I tried a huge variety of alcohol replacements. There are plenty of options for pretend wine (Jukes cordial is a very good version, and McGuigan’s non-alcoholic wine is as nice as non-alcoholic wine can ever be), but I found that fake alcohol just made me want more real alcohol.
For me, a fancy Fever Tree tonic with ice was a better substitute. One of my favourite improvements was using everyone’s childhood favourite, the Soda Stream. Being able to make ice-cold fizzy water, and experiment with flavouring it, ticked many of the same boxes that came with making a mojito.
The commuting hour
I know we all hate commuting, but there is an element of decompression in that stage between leaving work and getting home.
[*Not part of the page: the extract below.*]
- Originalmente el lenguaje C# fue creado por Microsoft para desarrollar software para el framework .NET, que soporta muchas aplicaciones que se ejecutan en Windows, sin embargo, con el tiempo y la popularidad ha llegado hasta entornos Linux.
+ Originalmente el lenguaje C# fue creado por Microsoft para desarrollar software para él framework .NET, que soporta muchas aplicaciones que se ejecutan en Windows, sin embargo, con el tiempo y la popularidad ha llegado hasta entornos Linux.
Yes, smelling someone else’s breath on the bus is awful (and not very safe in a post-Covid world), but it was a huge part of our lives for a long time, so it’s no surprise that many of us are still a bit lost about how to go from work to play of an evening.
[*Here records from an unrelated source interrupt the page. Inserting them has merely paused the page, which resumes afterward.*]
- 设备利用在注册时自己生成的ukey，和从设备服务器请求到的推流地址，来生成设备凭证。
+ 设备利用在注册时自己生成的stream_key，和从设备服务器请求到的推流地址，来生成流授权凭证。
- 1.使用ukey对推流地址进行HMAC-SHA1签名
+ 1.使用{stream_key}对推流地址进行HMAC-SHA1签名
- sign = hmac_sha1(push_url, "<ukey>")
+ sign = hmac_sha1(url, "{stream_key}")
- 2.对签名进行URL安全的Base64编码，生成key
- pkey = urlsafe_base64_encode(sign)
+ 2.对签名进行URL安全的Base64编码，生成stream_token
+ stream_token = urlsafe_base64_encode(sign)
I started finishing work at about 6pm and then going out for a 45-minute walk around my local park, like a sort of commute. This allowed me to feel that when I got home from my walk I was ‘home from work’ and it also kept me busy during that key hour between 6pm and 7pm, where it felt most natural to have a drink.
Gyms reopened this week and I automatically booked myself a 7pm class for as many Tuesdays as I was allowed. This means that I can’t have a drink before 7pm, because spinning after a glass of wine is not your friend.
A class gives a shape to your evening. You also usually have to pay beforehand and are charged if you give less than 12 hours cancellation notice, which means that if you do decide to bail and have wine instead, it’s got a financial penalty attached. The prospect of wasting £15 is certainly enough to make me put down the Chardonnay.
Reprogramming your mind
I’m a big believer in hypnotherapy, but not all of us have the option to go and see a professional right now.
We spoke to Susan Hepburn, hypnotherapist to the stars, who gave Metro.co.uk some tips on how to reprogram your drinking.
She says: ‘Keep an alcohol diary – all you need is a small notebook that you can always carry with you. Just use two pages a day – page one to note down the units of alcohol you drank and when and page one to make note of your general emotions throughout the day.
‘You might be shocked by how much alcohol you do consume, even when you think you’ve hardly had anything. This can be a valuable wake-up call.
‘By noting your emotions, too, it can help you to understand what prompts you to have a drink. But try and use your diary at the time and not later.’
Susan also points out that if you’ve been drinking heavily, you should speak to a medical professional before stopping cold turkey.
Talking about it
One of the most helpful ways I’ve managed to kick my drinking back into touch is by being honest about it. Saying out loud ‘I really want a glass of wine, but I’m not going to have one’ makes the whole thing feel like less of a dirty secret.
It’s also helped me to work out what it is that makes me feel I ‘need’ a drink. Am I bored? Anxious? Looking for an activity? Much of the time, whoever I’m talking to feels the same way, and we’re able to support each other into being strong and saying no.
Buying more expensive wine
The final way I’ve taken control of my drinking might is basically by harnessing my own tightness. By spending £15 on a bottle of something really great, ideally from a local independent wine shop, means that I’m much more aware of what I’m drinking.
It’s easy to pound a bottle of £5.99 supermarket rosé, which you can replace the next day. But when you’ve made a significant investment in a bottle of Whispering Angel, you’re far more likely to savour it.
Perhaps unsurprisingly, the major thing that made a big difference for me, was cutting myself a bit of slack, and accepting that getting back to my pre-lockdown habits is going to take time. If you slip and have a drink when you were hoping not to, you’re not a failure or a bad person. You just enjoy that drink, and then start again afresh.